Oggi a San Michele all’Adige (Trento) è stato firmato l’“Appello per la tutela della biodiversità delle sottospecie autoctone di Apis mellifera Linnaeus, 1758 in Italia”, il primo documento elaborato dalla comunità scientifica italiana per la salvaguardia dell’ape da miele. Il documento è frutto del lavoro alla Fondazione Edmund Mach (FEM) e del contributo delle principali istituzioni che si occupano di api e apicoltura in Italia  e parte da una convinzione condivisa: «L’ape, gestita dagli apicoltori da molti millenni, svolge un ruolo insostituibile per la conservazione della biodiversità e per la salvaguardia delle produzioni agricole; non deve essere considerata un animale domestico, ma componente fondamentale della fauna selvatica».

Il documento parte da una traccia elaborata dagli entomologi di San Michele e completata, con un intenso lavoro collettivo, dai maggiori apidologi ed entomologi italiani e col supporto di apicoltori sensibili da sempre a questa tematica e i firmatari dicono che «E’ in sostanza la base per  future proposte ed azioni tecniche, sia nel campo della conservazione della biodiversità che dell’apicoltura a tutti i livelli».

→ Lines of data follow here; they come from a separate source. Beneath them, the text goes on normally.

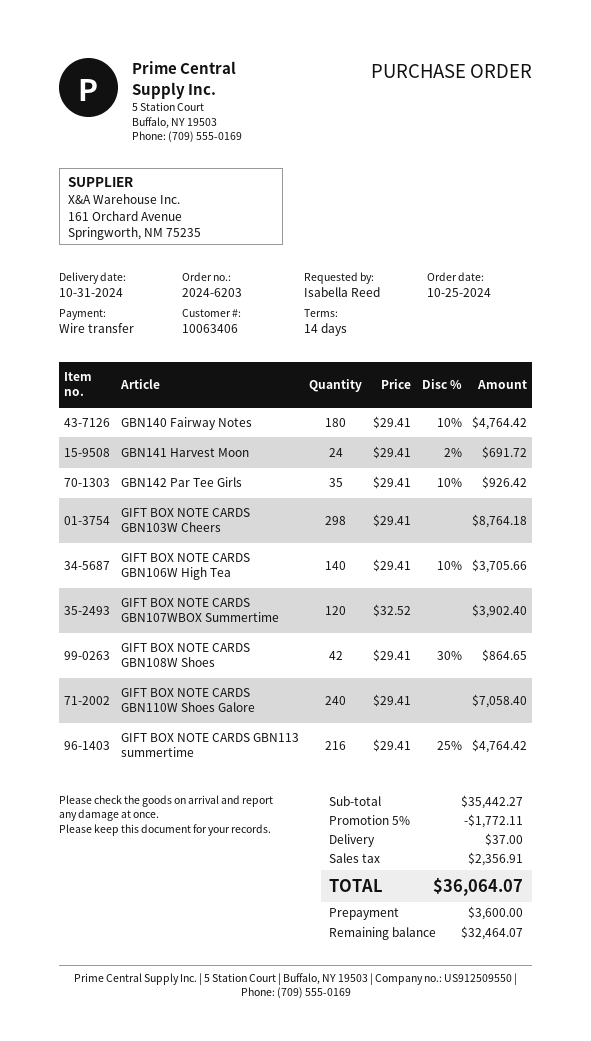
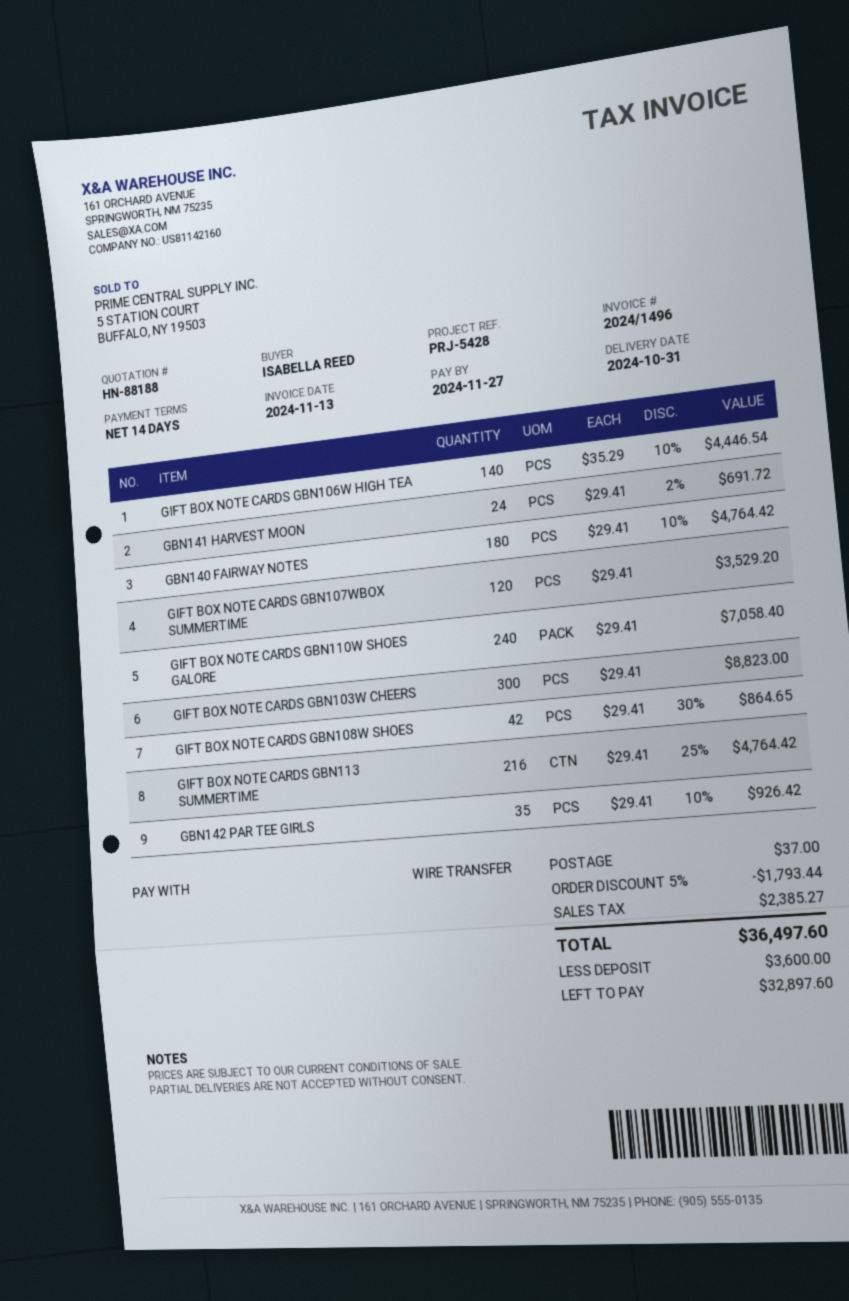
GIFT BOX NOTE CARDS GBN103W Cheers: 298 x 29.41 = 8764.18 -> 300 x 29.41 = 8823.00
GIFT BOX NOTE CARDS GBN106W High Tea: 140 x 29.41 - 10% = 3705.66 -> 140 x 35.29 - 10% = 4446.54
GIFT BOX NOTE CARDS GBN107WBOX Summertime: 120 x 32.52 = 3902.40 -> 120 x 29.41 = 3529.20
discount: 5% = 1772.11 -> 5% = 1793.44
tax: 2356.91 -> 2385.27
total: 36064.07 -> 36497.60
balance: 32464.07 -> 32897.60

Oltre al contributo dei singoli studiosi, il testo è stato vagliato collegialmente dagli apidologi del Crea Agricoltura e Ambiente di Bologna, da lungo impegnati proprio su queste tematiche e dalle due principali istituzioni nazionali che si occupano di insetti, l’Accademia nazionale italiana di entomologia e la Società entomologica italiana.  Dal punto di vista conservazionistico è stato fondamentale anche il contributo della World Biodiversity Association onlus, impegnata negli ultimi anni anche su tematiche relative alla salvaguardia delle api mellifiche e selvatiche.

Il presidente della Fem, Andrea Segrè, ha spiegato che «Il primo grande risultato della Carta di San Michele all’Adige è aver stimolato la nascita di una rete di istituzioni scientifiche che, in sinergia, hanno redatto un consensus paper su una tematica fondamentale per la protezione della biodiversità. Questo è il punto imprescindibile di partenza per aprire la sottoscrizione della Carta al mondo civile e politico.  La scelta del nome del documento e della location per la firma non è casuale: la Fondazione Mach vanta una lungo impegno tecnico e scientifico nell’apicoltura, una tematica che rientra pienamente nell’approccio OneHealth della salute unica e globale tra esseri umani, animali e ambiente».

L’assessore all’agricoltura della Provincia autonoma di Trento, Michele Dallapiccola ha sottolineato l’importanza del documento: «Si tratta di un approccio globale al problema del mantenimento di un elemento essenziale del nostro ambiente e della nostra agricoltura: l’ape; strumento di progresso,  di diversità, indicatore ambientale di qualità e di benessere. Elemento sostanziale della catena dell’impollinazione, ma  anche capace di darci la misura della nostra capacità di gestione del nostro ambiente e del mantenimento della qualità complessiva. Che la politica, l’amministrazione e i tecnici si ritrovino uniti sotto una unica responsabilità è la sintesi di questo incontro di oggi».

Paolo Fontana, responsabile del programma di apicoltura alla Fem, conclude: «La cosa meravigliosa di questo documento è che la scienza ci dimostra che la tutela della diversità genetica dell’ape mellifica non solo è fondamentale per conservare gli equilibri ecologici ma è l’unico presupposto  per riportare l’apicoltore ad una condizione di produttività anche dal punto di vista economico.  L’importanza di questa sottoscrizione è legata al fatto volta nella storia dell’apicoltura la comunità scientifica italiana, supportata da molti studiosi stranieri, si esprime unitariamente sul problema della conservazione delle popolazioni autoctone dell’ape da miele. L’ape come animale selvatico, infatti, è un patrimonio di tutti e va tutelato come componente della fauna, anche per assicurare prosperità economica all’apicoltura e garantire le produzioni agricole».